Да здравствует весь мир! (О Льве Толстом) | страница 104
Объяснение происходит, и Каренин едет-таки обедать к тому, с кем "должен быть" в холодных отношениях.
В том разнообразии, которым именно и прекрасна живая жизнь, имел бы свое место и Стива Облонский. Но уже чувствуется в окружающей его атмосфере что-то такое, что мешает нам принять его. В "Войне и мире" воздух вокруг героев кажется чистым и ясным; лишь собственными побочными изысканиями мы можем установить, что автор, подобно Платону Каратаеву, не хочет смотреть на то, что нарушает благообразие жизни. В "Анне Карениной" уж не то. Художник все еще старается удержаться на своей позиции, старается видеть гармонию в наличном мире.
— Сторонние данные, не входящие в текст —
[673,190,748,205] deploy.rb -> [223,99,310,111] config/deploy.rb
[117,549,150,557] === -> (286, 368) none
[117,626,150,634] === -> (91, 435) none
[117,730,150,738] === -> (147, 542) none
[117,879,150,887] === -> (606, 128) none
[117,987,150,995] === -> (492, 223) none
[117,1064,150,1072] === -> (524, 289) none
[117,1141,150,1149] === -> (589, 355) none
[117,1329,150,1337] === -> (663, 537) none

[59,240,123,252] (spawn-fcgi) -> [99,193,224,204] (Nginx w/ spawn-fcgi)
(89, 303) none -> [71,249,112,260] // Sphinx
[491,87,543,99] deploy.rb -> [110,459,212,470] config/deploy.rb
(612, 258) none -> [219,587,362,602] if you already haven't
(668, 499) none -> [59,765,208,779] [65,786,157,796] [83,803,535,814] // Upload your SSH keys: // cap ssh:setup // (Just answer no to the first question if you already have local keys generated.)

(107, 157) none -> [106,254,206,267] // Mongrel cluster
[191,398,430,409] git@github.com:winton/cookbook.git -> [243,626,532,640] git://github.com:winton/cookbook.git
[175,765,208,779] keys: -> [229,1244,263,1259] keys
Но в глубине его души, пока еще несознаваемо для него самого, - беспокойство и смятение. Взявшись неизвестно откуда, по светлому миру скользят темные, оскорбляющие глаз тени. Помимо воли художника, в милом ему Левине проступает отталкивающий кулак-мещанин, поэзия его жизни с Кити, как сальными пятнами, загаживается мещанством. Левин старается оправдать себя, подыскать благородные основания для своей жизни; он говорит Стиве: "Нет, если бы это было несправедливо, я бы не мог пользоваться этими благами. Мне, главное, надо чувствовать, что я не виноват". Но, глядя со стороны, мы видим, что он уже чувствует себя виноватым и что прав его умирающий брат, жестко говорящий ему: "Просто, тебе хочется показать, что ты не просто эксплуатируешь мужиков, а с идеей".
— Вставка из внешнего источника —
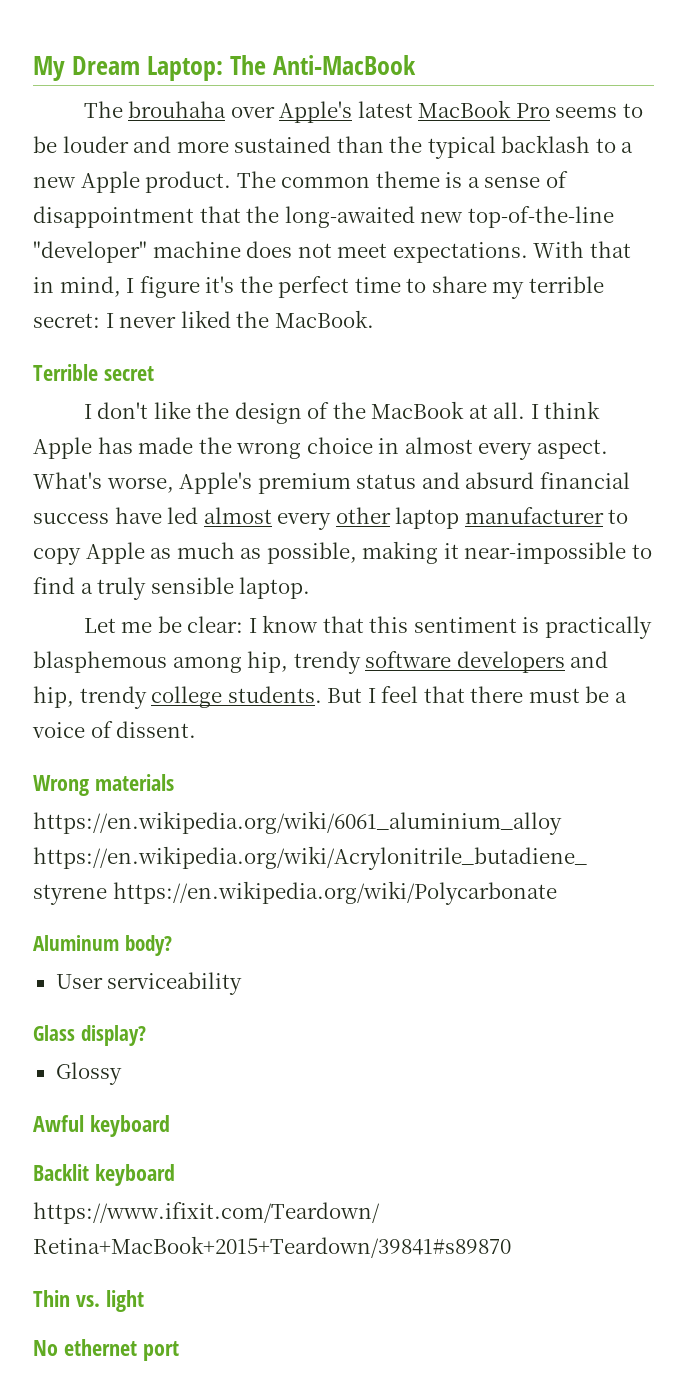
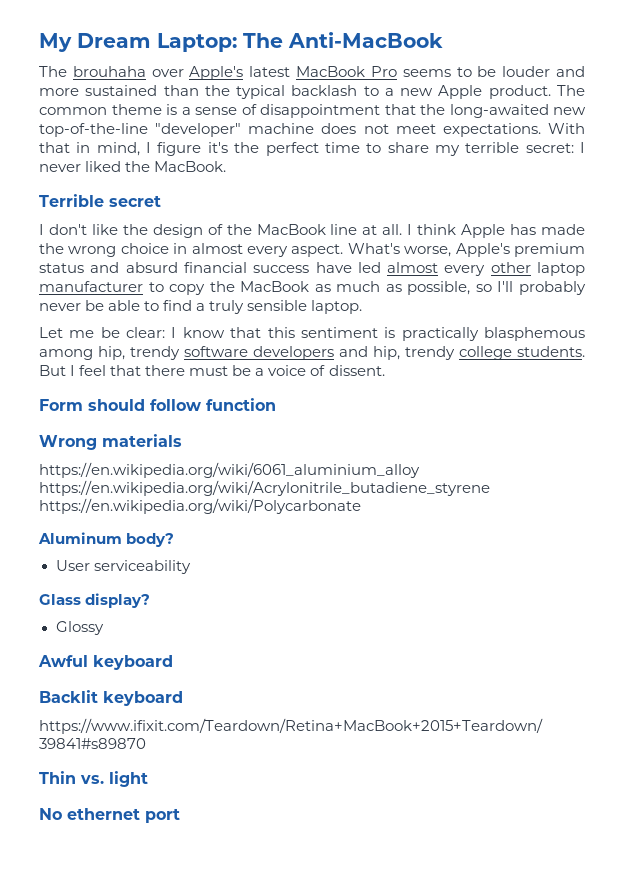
(465, 410) none -> [330,224,358,235] line
[85,542,145,564] Apple -> [209,281,310,292] the MacBook
[362,541,627,564] making it near-impossible -> [475,281,587,295] [39,300,141,311] so I'll probably never be able
(197, 729) none -> [39,398,276,411] // Form should follow function

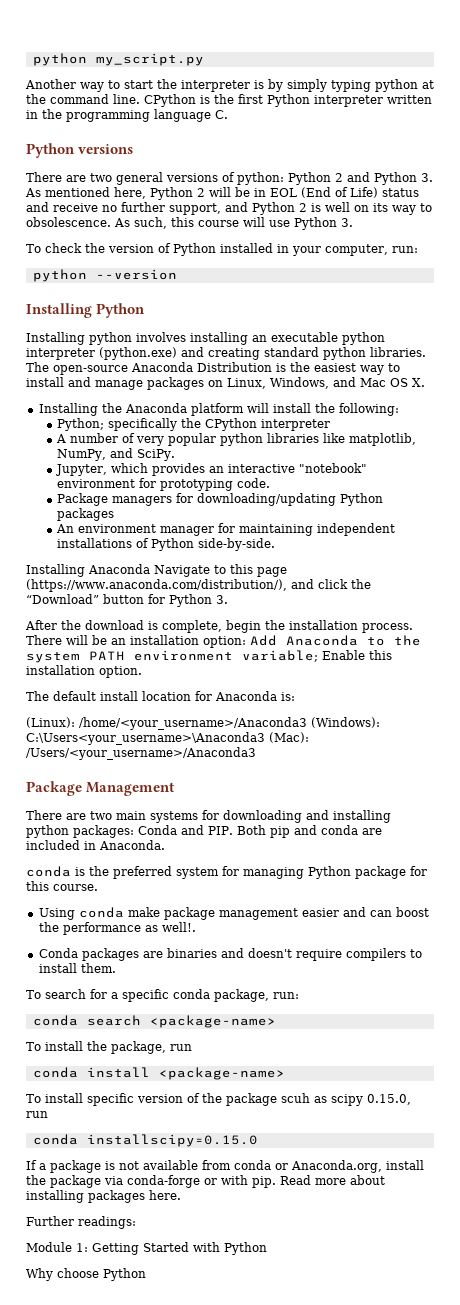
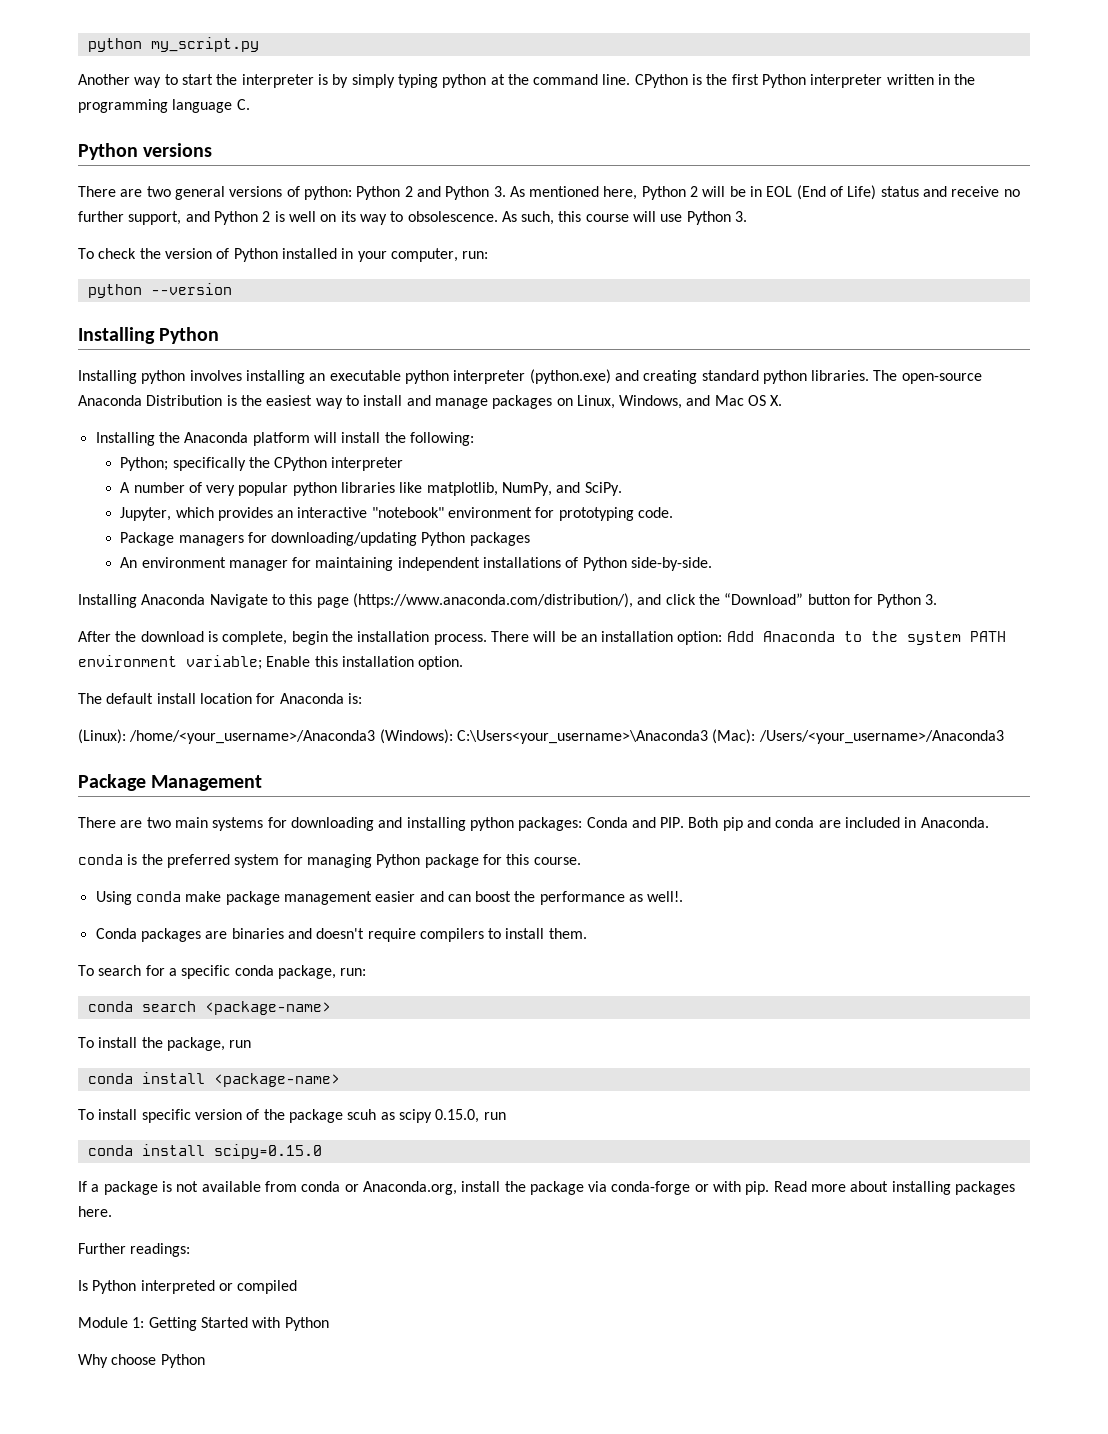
[86,1134,258,1147] installscipy=0.15.0 -> [141,1144,322,1159] install scipy=0.15.0
(136, 1222) none -> [78,1280,298,1294] // Is Python interpreted or compiled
То же и относительно Стивы. Ничего не делающий начальник какого-то ненужного присутствия, законный член бездельного мира, на который сыпятся земные блага в виде мест, аренд и концессий, - он сидит на жизни как красивый чужеядный гриб. И мы видим, мы все время ощущаем эту его чужеядность, и из-за нее совершенно неспособны почувствовать, как прекрасен, как толстовски-прекрасен он сам по себе. А между тем он прекрасен, - стоит его только представить себе в других условиях жизни. Будь это не князь Степан Аркадьевич Облонский, а, например, фабричный Степка Облонский! - и что это был бы за милый покоряющий образ! Пил бы он не шампанское, а казенку, путался бы не с балеринами и француженками, а с слободскими девицами, - грешный и забубенный носитель неодолимой радости жизни, всех кругом захлестывающий бушующим в нем морем добродушного, всепрощающего веселья.
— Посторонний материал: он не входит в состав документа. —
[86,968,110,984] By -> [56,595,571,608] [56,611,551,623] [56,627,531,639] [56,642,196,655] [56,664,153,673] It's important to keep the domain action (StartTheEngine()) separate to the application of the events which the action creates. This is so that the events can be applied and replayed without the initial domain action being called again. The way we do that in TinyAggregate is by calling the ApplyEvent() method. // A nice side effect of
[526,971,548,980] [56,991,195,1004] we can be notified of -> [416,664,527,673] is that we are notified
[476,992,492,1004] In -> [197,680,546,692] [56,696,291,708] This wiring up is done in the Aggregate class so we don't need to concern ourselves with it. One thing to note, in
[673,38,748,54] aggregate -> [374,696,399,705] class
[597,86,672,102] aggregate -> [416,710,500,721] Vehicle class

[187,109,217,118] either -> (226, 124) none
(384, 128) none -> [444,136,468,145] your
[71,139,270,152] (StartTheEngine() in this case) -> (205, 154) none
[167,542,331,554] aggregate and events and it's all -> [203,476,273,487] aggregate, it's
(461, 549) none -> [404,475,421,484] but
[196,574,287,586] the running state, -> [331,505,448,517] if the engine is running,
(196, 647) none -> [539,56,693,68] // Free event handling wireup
Художественным своим аппаратом Толстой и раньше захватывал зло жизни, попадающееся ему на глаза. Поликушка вешается на перемете. Скорбная, неподступная мужицкая жизнь проходит перед глазами помещика-благодетеля. Богачи туристы наслаждаются пением нищего певца, а потом, не заплатив ему, над ним же смеются. Но все это, подобно "ужасам крепостного права", было для Толстого чем-то отдельным, случайным, исключительным. Настолько исключительным, что, например, поступок богачей туристов заслуживал опубликования на весь мир. Читатель помнит эту публикацию. "7 июля 1857 года в Люцерне перед отелем Швейцергофом странствующий нищий певец в продолжение получаса пел песни. Около ста человек слушали его" и т. д. Негодующим курсивом Толстой излагает происшедшее и предлагает желающим "исследовать" факт, справиться по газетам, кто были иностранцы, занимавшие Швейцергоф 7 июля. Ястреб задрал на глазах ребенка воробья. И ребенок целую неделю всем готов рассказывать об этом ужасном, небывалом в мире событии и удивляться равнодушию слушателей.